What happens when your data model changes?
People who have been following this tutorial for a while may have noticed that every time I come out with a new version, the existing users and jobs disappear and we start out with a blank slate again.
That's because changing the data schema of a happs-with-macid web app (aka migrating) is a chore.
It's a chore with traditional web apps too. But it's probably more difficult with macid, especially given the sparse documentation.
This isn't a problem for happstutorial.com, because typically there are only a few dozen users and jobs, plus whatever dummy data I've entered myself. Who cares? So far, rather than migrating, I've just wiped the slate clean.

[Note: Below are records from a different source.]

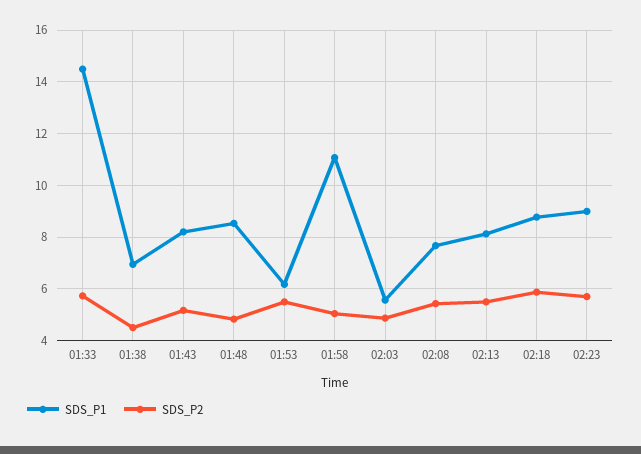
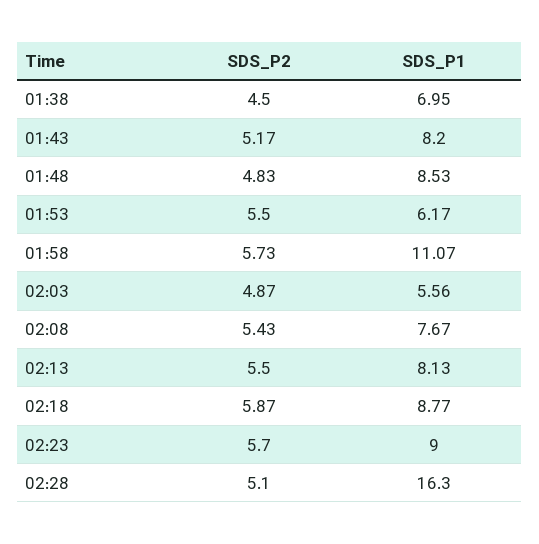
SDS_P1, 01:33: 14.5 -> none
SDS_P2, 01:33: 5.75 -> none
SDS_P2, 01:58: 5 -> 5.73
SDS_P2, 02:28: none -> 5.1
SDS_P1, 02:28: none -> 16.3

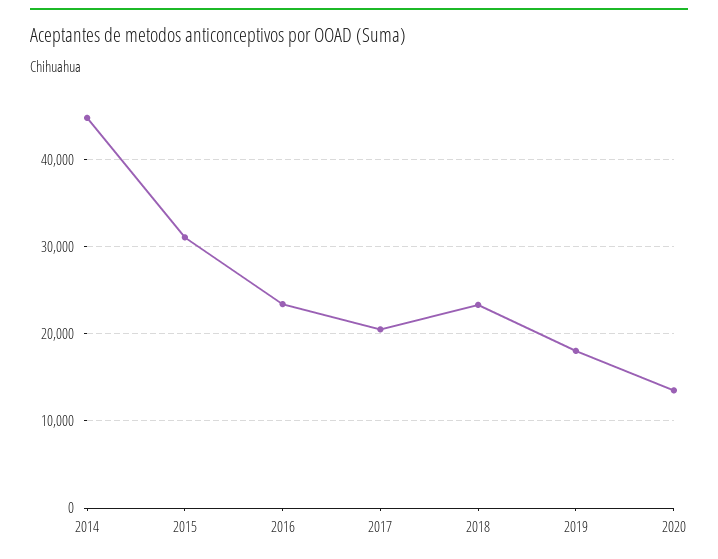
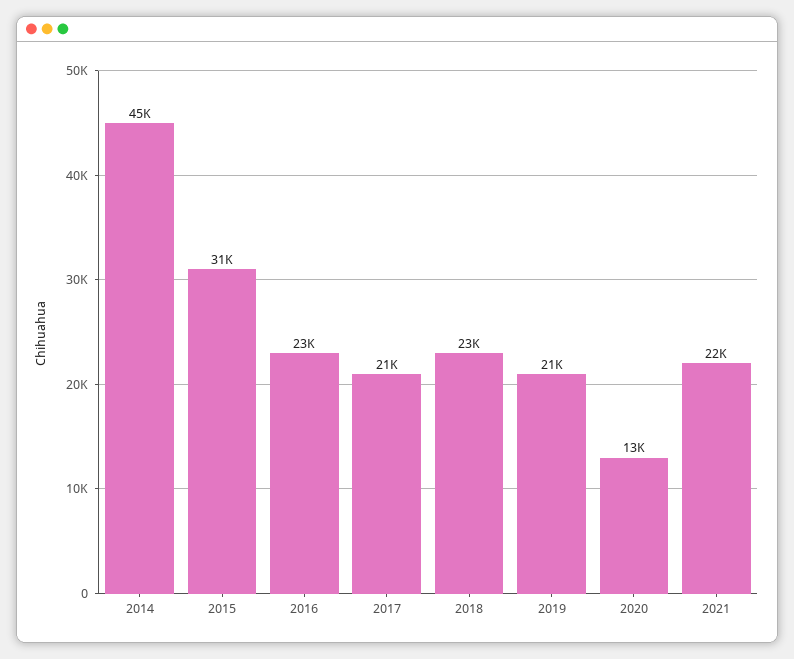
2019: 18000 -> 21000
2021: none -> 22000

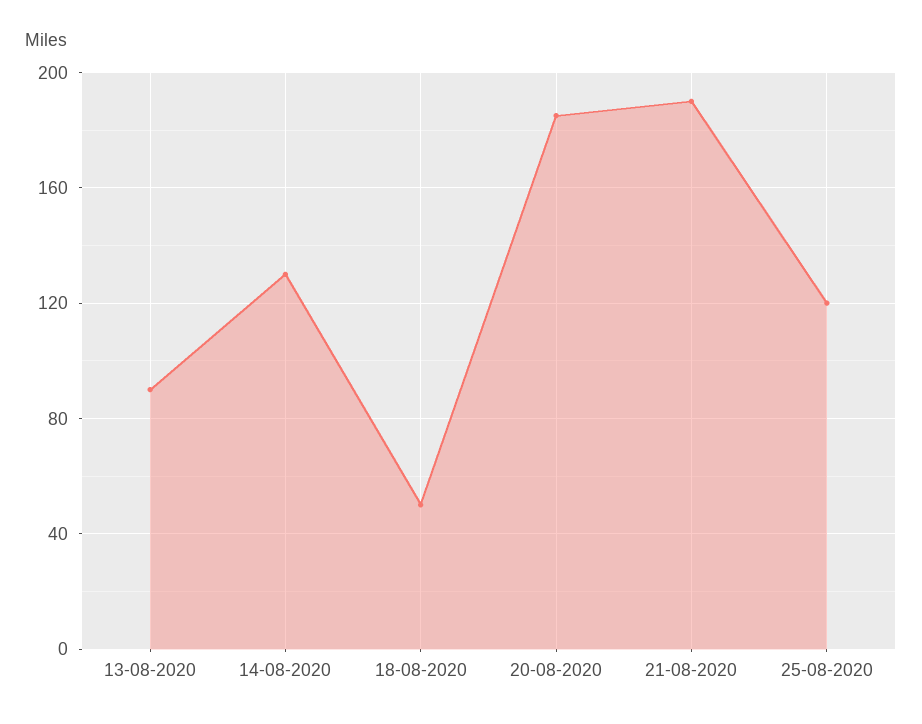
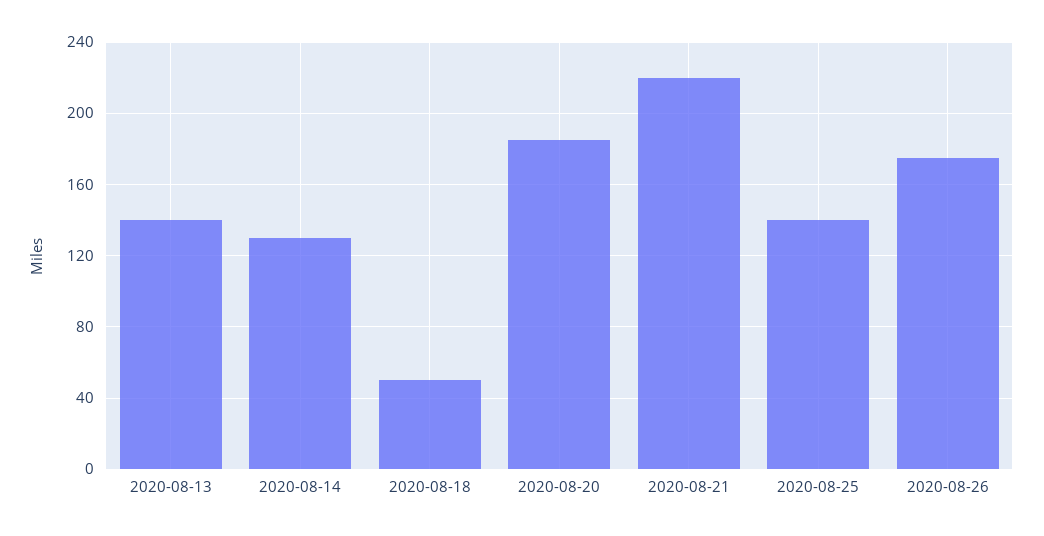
13-08-2020: 90 -> 140
21-08-2020: 190 -> 220
25-08-2020: 120 -> 140
2020-08-26: none -> 175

However, that isn't going to work for your latest facebook-killer.
The good news is, there is a way to migrate HAppS state through various iterations, it's sufficiently documented if you know where to look, and it's not too painful once you've gotten used to it.

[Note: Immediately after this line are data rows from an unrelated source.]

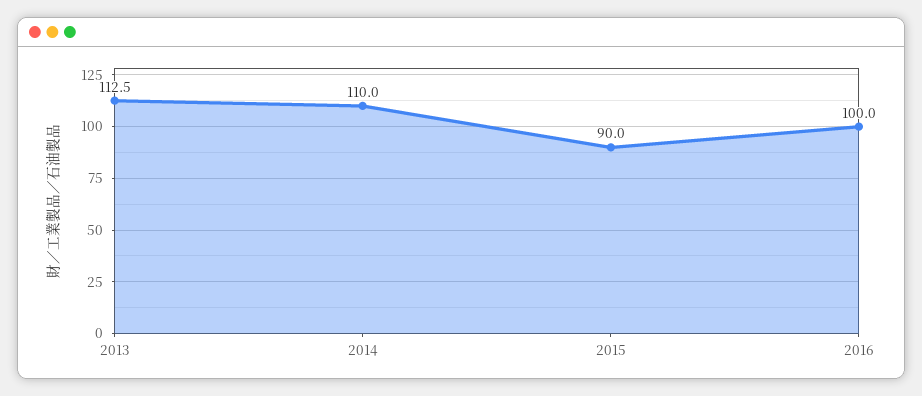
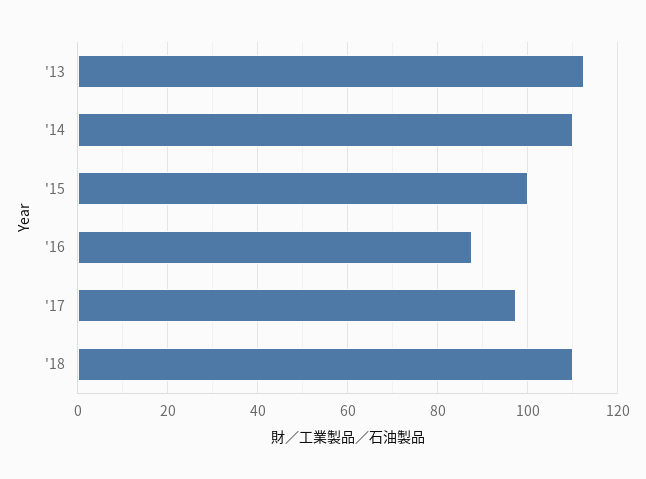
2015: 90 -> 100
2016: 100 -> 88
'17: none -> 98
'18: none -> 110

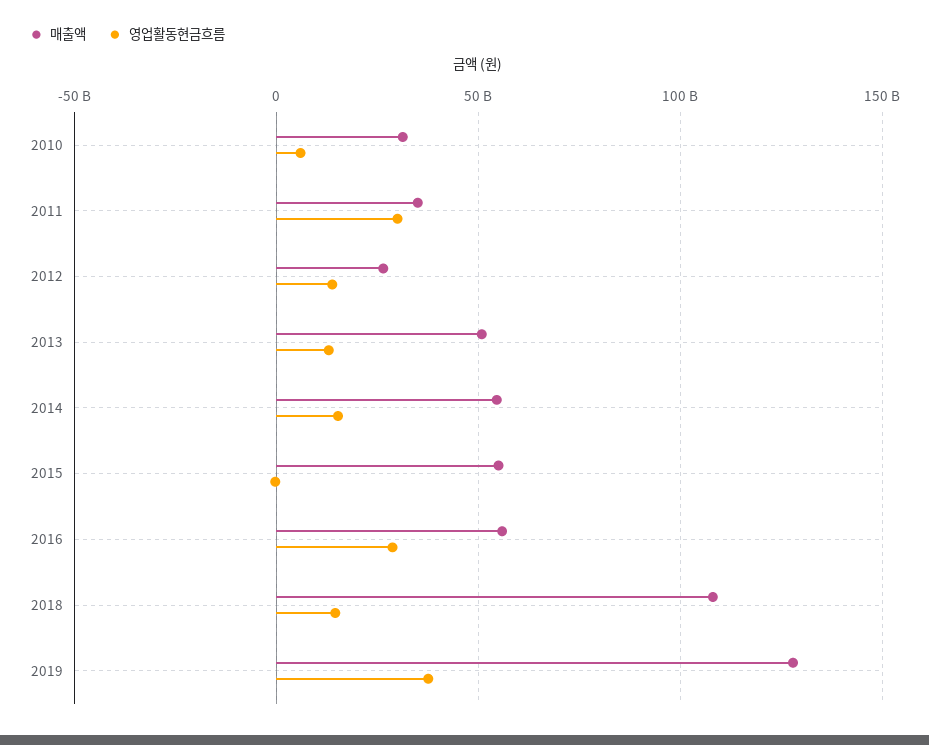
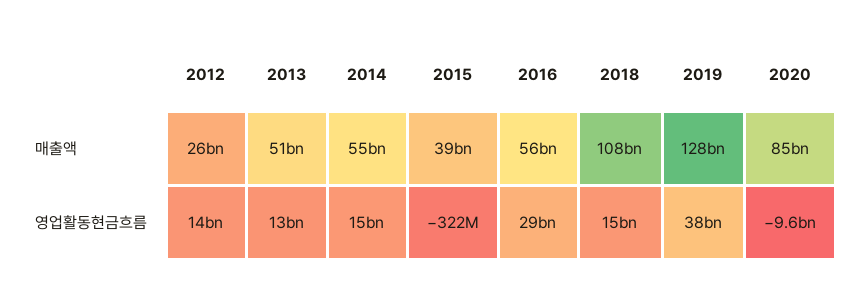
매출액, 2010: 30000000000 -> none
영업활동현금흐름, 2010: 5000000000 -> none
매출액, 2011: 35000000000 -> none
영업활동현금흐름, 2011: 30000000000 -> none
매출액, 2015: 55000000000 -> 39000000000
매출액, 2020: none -> 85000000000
영업활동현금흐름, 2020: none -> -9600000000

The main challenge is finding documentation.
The best documentation I have found is two threads in the happs googlegroup, along with the migration example that was produced by eelco lempsink during the thread. I have taken this migration example example and included it in the happstutorial distribution, with some improvements of my own.
The googlegroup migration threads are here and follow-up here.

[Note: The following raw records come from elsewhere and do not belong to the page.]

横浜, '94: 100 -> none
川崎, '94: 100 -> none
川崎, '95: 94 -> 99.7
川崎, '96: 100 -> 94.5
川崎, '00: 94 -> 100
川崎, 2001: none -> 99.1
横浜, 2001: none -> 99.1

The migration example I've included with the tutorial is at migrationexample.
My advice is to try the demo in migrationexample first, following the directions in the README file, read through the source files to understand how the demo works, and then refer to the googlegroups thread if necessary.
Possibly this is sufficient documentation for you to start doing migrations yourself. If so, great, ignore what follows.
If you feel like you could use more guidance, read on for some notes I put together on my own migration experience.
Though I haven't started migration for the toy job board in happs-tutorial, I am using it for my commercial project that is under development. This will be the basis of the notes that follow.
I almost didn't include these notes, because I wanted to provide an easy step by step example that referenced the toy job board as I have done for other tutorial topics. However, doing this will be quite a bit of work, I haven't gotten around to doing this after many weeks. I want to get the information out, so I decided to just share what I have.
I apologize in advance if some of this seems confusing or fragmentary. I did my best, and I will try to clean things up and integrate the example into the tutorial rather than snipping from an external app.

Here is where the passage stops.